Many researchers are planning to improve the cutting edge solar technology, and they have created carbon dots with human hair, sourced from a barbershop to make armor for improving performance, according to a new study published in the journal of material chemistry. One of the main researchers was Professor Hongxia Wang who was in collaboration with associate professor Prashant Sonar of QUT center for material science told about the amazing nature of carbon nano-dots and how it could be used to improve the performance of solar cells. The performance of solar cells is very much important to make the most of the energy from the solar cells. The updation is very much important to extract most of the power from the source. In the coming years, the aim is to get a high amount of energy and electricity at a very low cost without burning any fuel, neither spend a lot of amount on it, so perovskites cells are best for it.

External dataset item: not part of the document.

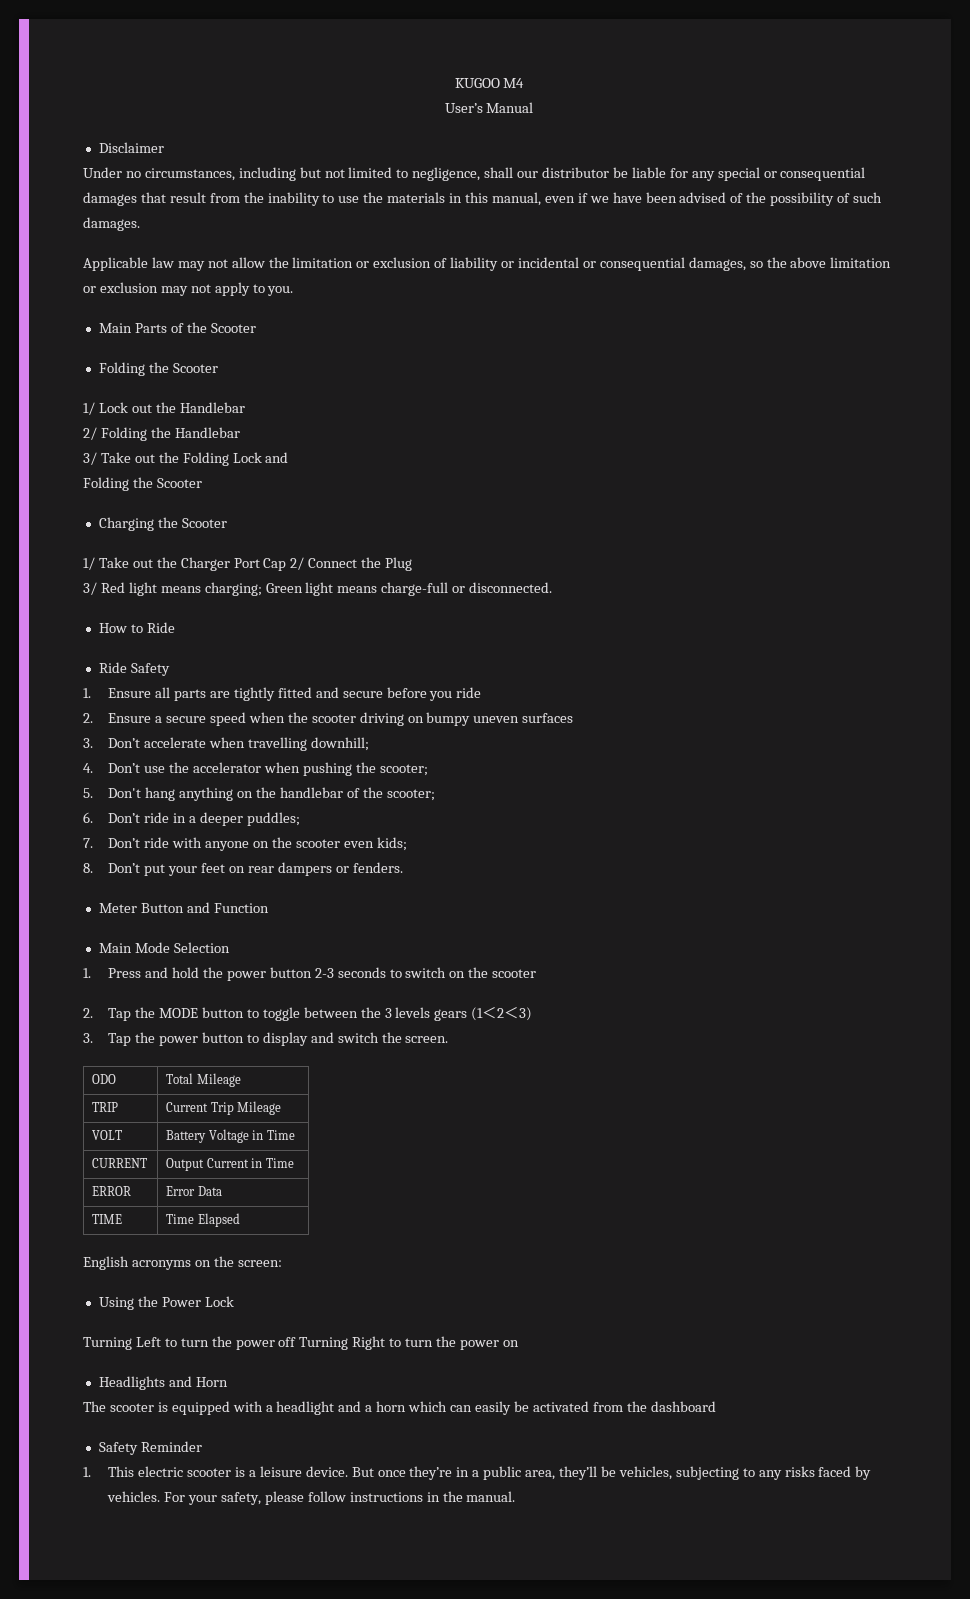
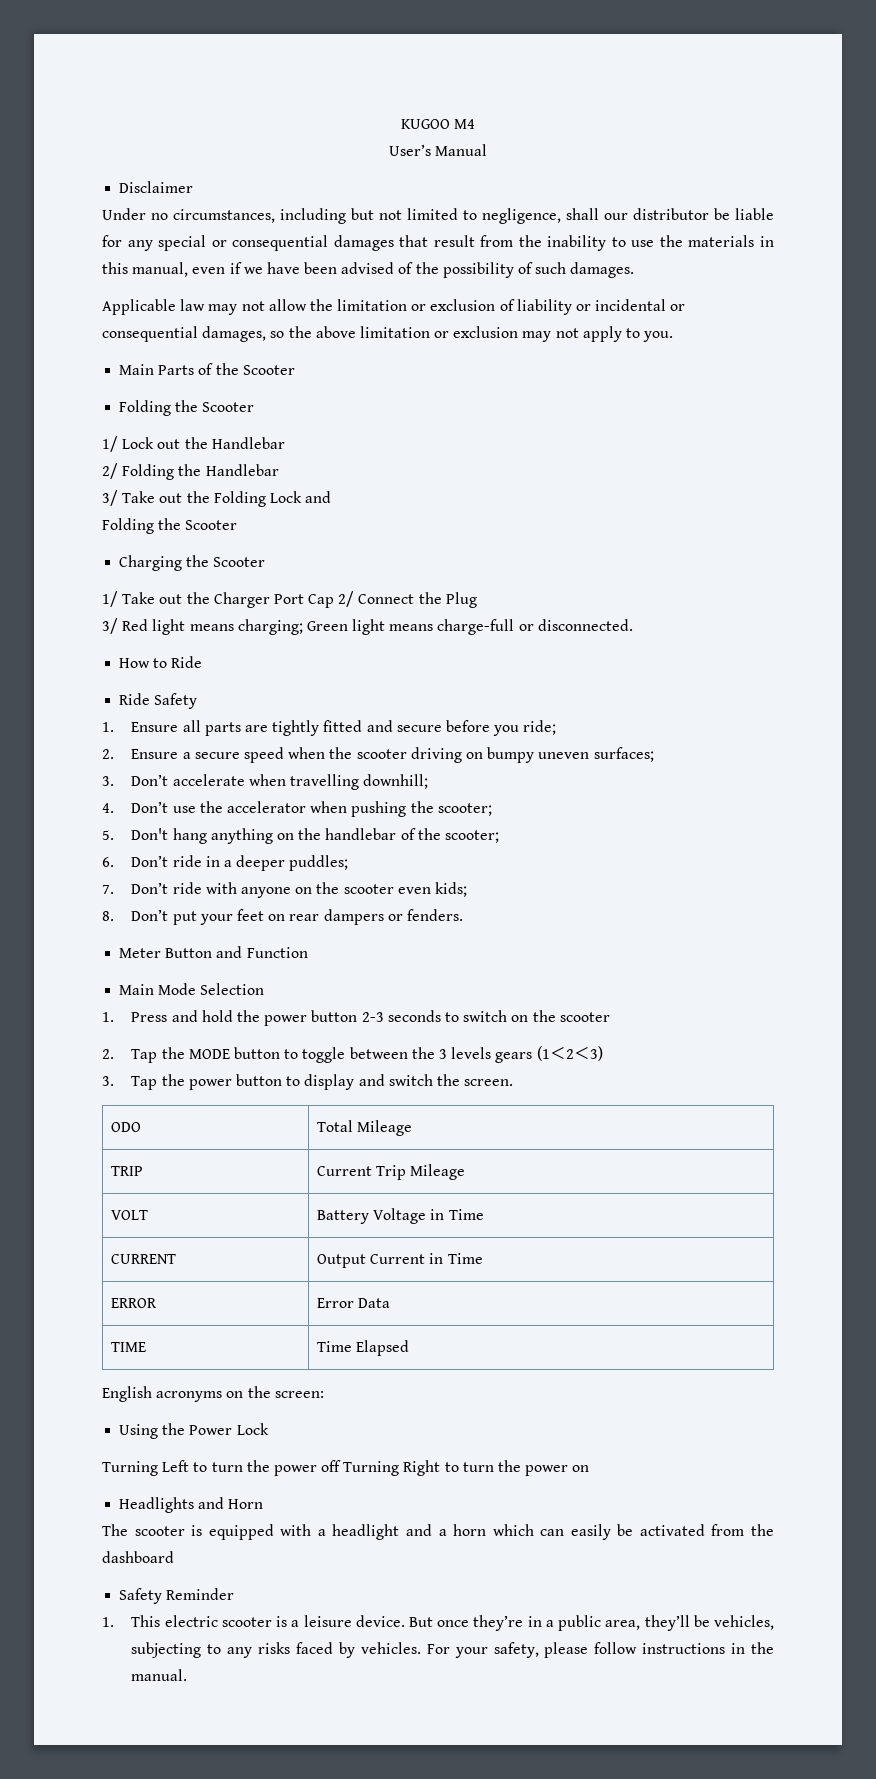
- 1. Ensure all parts are tightly fitted and secure before you ride
+ 1. Ensure all parts are tightly fitted and secure before you ride;
- 2. Ensure a secure speed when the scooter driving on bumpy uneven surfaces
+ 2. Ensure a secure speed when the scooter driving on bumpy uneven surfaces;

Unlike silicon cells, they're made from an easy-to-make compound, and because of their flexibility, they can be used in scenarios like solar-powered clothing, backpacks charging your devices on the go, and even tents that could serve as a source of independent energy. This is the second major investigation that carbon dots made from human hair are being used as a multifunctional material. Last year, Associate Professor Prashant Sonar led a research team that included Center for Materials Science researcher Amandeep Singh Pannu, who converted hairs into carbon nano-dot by first breaking them and burning them at 240-degree centigrade.

Professor Wang had previously discovered that nanostructured carbon materials could be used to improve the performance of a cell.  After adding a solution of carbon dots in the perovskite manufacturing process, Professor Wang's team found that the carbon dots formed a wavy perovskite layer in which the perovskite crystals are surrounded by the carbon dots. "A kind of protective layer is created that protects the perovskite material from moisture or other environmental influences that can damage the materials," said Professor Wang. The study found that perovskite solar cells covered with carbon dots had higher cells energy conversion efficiency and greater stability than perovskite cells without carbon dots.